Lo spettacolo è finito, “Chinese Democracy” è stato finalmente pubblicato. Grazie a una formazione allargata ma presumibilmente stabile - composta da Axl Rose, Robin Finck, Bumblefoot Thal, Buckethead, Paul Tobias, Richard Fortus, Tom Stinson, Chris Pitman e Brain Mantia (più arrangiamenti e parti supplementari di Frank Ferrer, Dizzy Reed e John Freese) - e un sound tra i più saturi che si siano mai uditi, almeno nei rispetti del rock pesante, il tanto sospirato nuovo album a nome Guns N’ Roses è ormai solida realtà, o mito sfatato.
Il pseudo-ossimoro della democrazia cinese è una centrata metafora del leader. Prima di tutto, l’album è un agglomerato inestricabile di suoni ammassati, affastellati secondo un ordine che - molto probabilmente - sta solo nella testa di Axl. E’ anche, banalmente, un “Cut The Crap” con molta più cognizione di causa.

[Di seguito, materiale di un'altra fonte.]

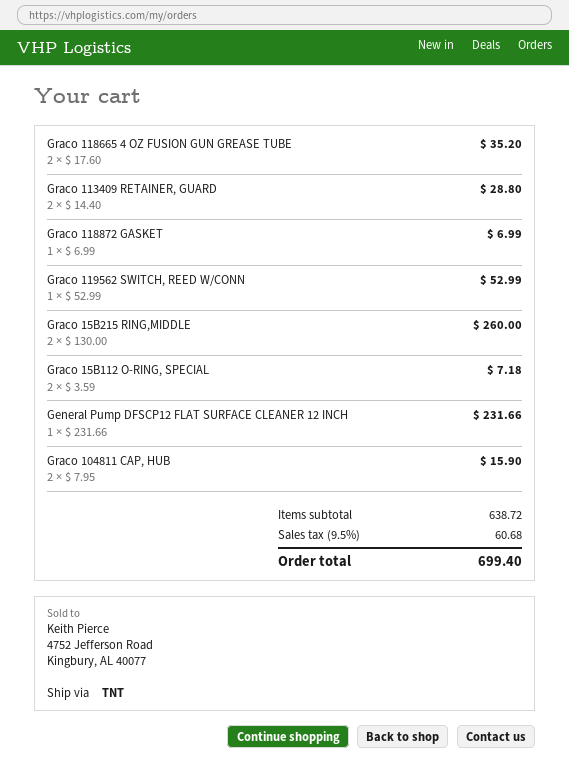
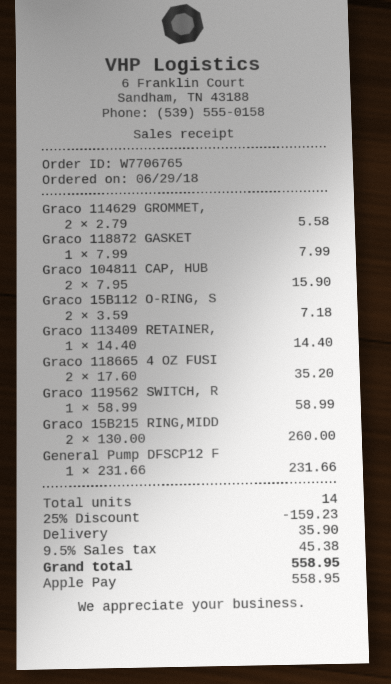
Graco 113409 RETAINER, GUARD: 2 x 14.40 = 28.80 -> 1 x 14.40 = 14.40
Graco 118872 GASKET: 1 x 6.99 = 6.99 -> 1 x 7.99 = 7.99
Graco 119562 SWITCH, REED W/CONN: 1 x 52.99 = 52.99 -> 1 x 58.99 = 58.99
Graco 114629 GROMMET,: none -> 2 x 2.79 = 5.58
discount: none -> 25% = 159.23
shipping: none -> 35.90
tax: 9.5% = 60.68 -> 9.5% = 45.38
total: 699.40 -> 558.95

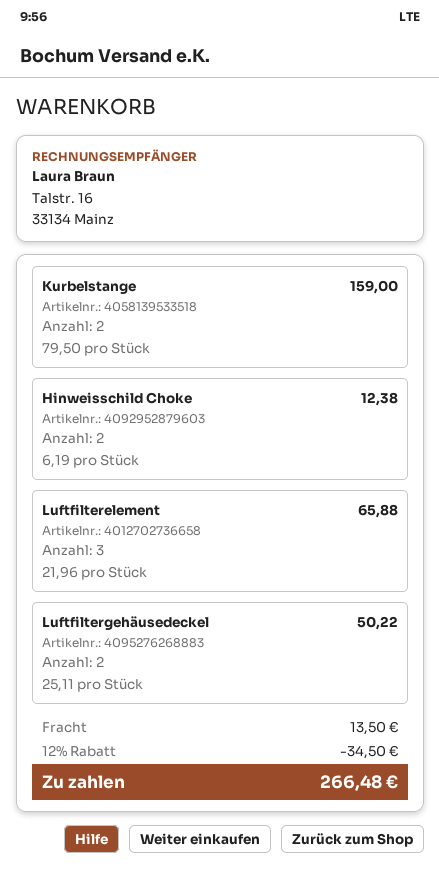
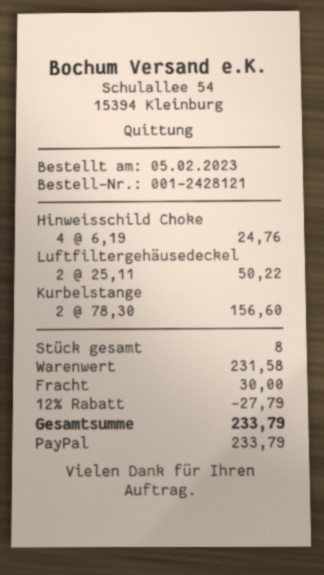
Kurbelstange: 2 x 79.50 = 159.00 -> 2 x 78.30 = 156.60
Hinweisschild Choke: 2 x 6.19 = 12.38 -> 4 x 6.19 = 24.76
Luftfilterelement: 3 x 21.96 = 65.88 -> none
discount: 12% = 34.50 -> 12% = 27.79
shipping: 13.50 -> 30.00
total: 266.48 -> 233.79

Power-ballad marcianti come “Better”, che prendono avvio da elettronica stridente, nascondono faticosi risvolti melodrammatici, e esperimenti crossover (intro flamenco, battito hip-hop, velatura easy-listening) come “If The World” risultano bizzarramente astratti. La più lirica, “Street Of Dreams”, relega un’intera orchestra a semplice brusio di sottofondo; la più soul, “Madagascar”, è una sarabanda irriconoscibile; la più pomposa, “This I Love”, è una serenata in cui per i primi due minuti non si ode nemmeno una chitarra.

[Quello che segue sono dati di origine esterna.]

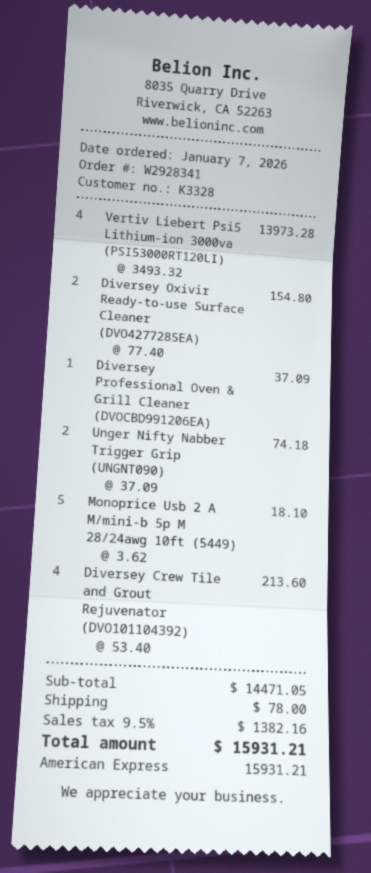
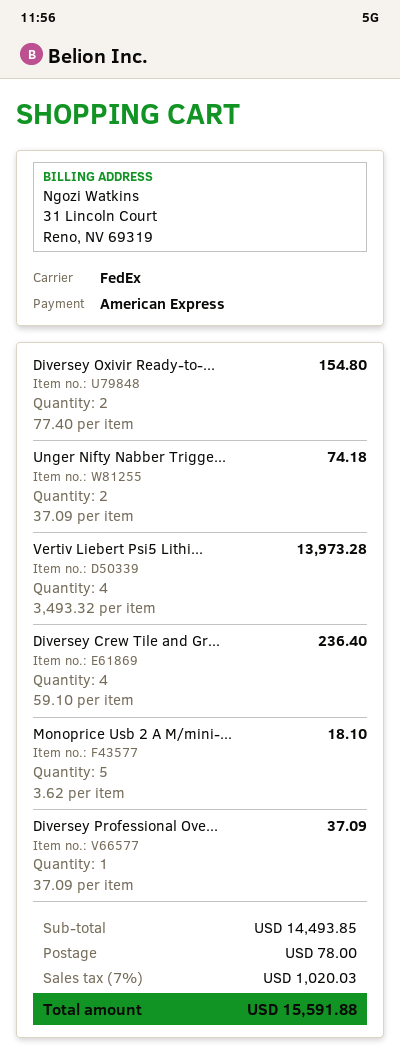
Diversey Crew Tile and Grout Rejuvenator (DVO101104392): 4 x 53.40 = 213.60 -> 4 x 59.10 = 236.40
subtotal: 14471.05 -> 14493.85
tax: 9.5% = 1382.16 -> 7% = 1020.03
total: 15931.21 -> 15591.88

Più chiara è la questione quando Axl fa l’autoindulgente, o cerca di dimostrare che gli anni di attesa sono serviti a carpire il segreto delle nuove tendenze di metal e hard-rock. “Shackler's Revenge” passa semplicemente la “Welcome To The Jungle” al vaglio di un serioso appeal post-disco psicotico, e “Riad N' The Bedouins” - maggiormente oleografica - lo rende aggressivo. “There Was A Time” e, di seguito, “Catcher In The Rye”, scimmiottano l’enfatico melisma di “November Rain”, ma mentre la prima ne importa il respiro monumentale, “Catcher In The Rye” sciupa tutto con il solito confabulare di suoni sullo sfondo. Meglio fa “Sorry”, un lento in progressione che sfocia in un urlo nu-metal (con effetti elettronici che donano un senso atmosferico).

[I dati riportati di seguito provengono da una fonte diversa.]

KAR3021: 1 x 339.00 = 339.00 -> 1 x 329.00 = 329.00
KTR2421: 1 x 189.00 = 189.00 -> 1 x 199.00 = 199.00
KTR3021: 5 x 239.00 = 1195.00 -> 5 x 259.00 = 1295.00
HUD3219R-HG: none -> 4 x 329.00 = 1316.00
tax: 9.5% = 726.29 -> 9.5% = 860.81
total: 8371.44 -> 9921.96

Ma il doppiogiochismo del frontman non conosce limiti, capace com’è di confondere il post-grunge più sanguigno con i vecchiumi dei primi Aerosmith (“Scraped”, con attacco gospel), e, viceversa, di mascherare l’anziano album-rock radiofonico con le velleità recenti degli Skunk Anansie (“I.R.S.”). Chiassosa a vuoto, ma anche emblematica e industriale di quel tanto, è proprio la title track, un carosello di riff pompati, anthem esosi, siparietti campionati.
Per chi, come noi, crede che la musica vada valutata per quello che s’ha da ascoltare, questa raccolta di materiale che data persino 1994 (poco dopo “Spaghetti Incident”) - e pare una miniatura ingigantita - ha anticorpi di produzione talmente forzuti che riuscirà a non stingere, almeno non a breve. Quello che rocka duro, stavolta, è però la cronistoria: la lotta personale di Axl per evitare i bollini cataloganti (“disco di reunion” vs. “progetto solista”, “sterile prosecuzione della saga” vs. “operazione nostalgia” etc), un sofferto trattato su come aggiungere mitologia posticcia (o forzosa) a un precoce mito inossidabile, la differenza tra opera supposta, la chimera, e opera definitiva, la dura realtà dei fatti, che Axl strilla ancora a squarciagola con furberia intellettuale di veterano anarcoide.
Diciassette anni, tre quarti dei quali passati a tener ferma la line-up, e ad assistere pressoché impotente alla dipartita inesorabile dei membri storici; il resto del tempo a comporre, rifinire e farcire all’inverosimile (orchestra, coro e reggimento fantascientifico d’ingegneri del suono) la leggenda che - di necessità virtù - si stava via via stagliando. Di quando in quando è permeato da un rarefatto atto di coscienza. Ha colto la palla al balzo anche nello sperpero di budget, spartito tra la miriade di studi di registrazione utilizzati, gli acconti della Geffen ad Axl (solo 2 milioni di dollari per consegnarlo pronto alla fine del ’99), i danni delle risse conseguenti alle defezioni live dei primi anni 2000, senza contare le umiliazioni, l’ostinazione, l’orgoglio maciullato. I primi “leak” risalgono al 2003, gli ultimi arrivano ai giorni nostri. La Dr. Pepper ha perso la scommessa.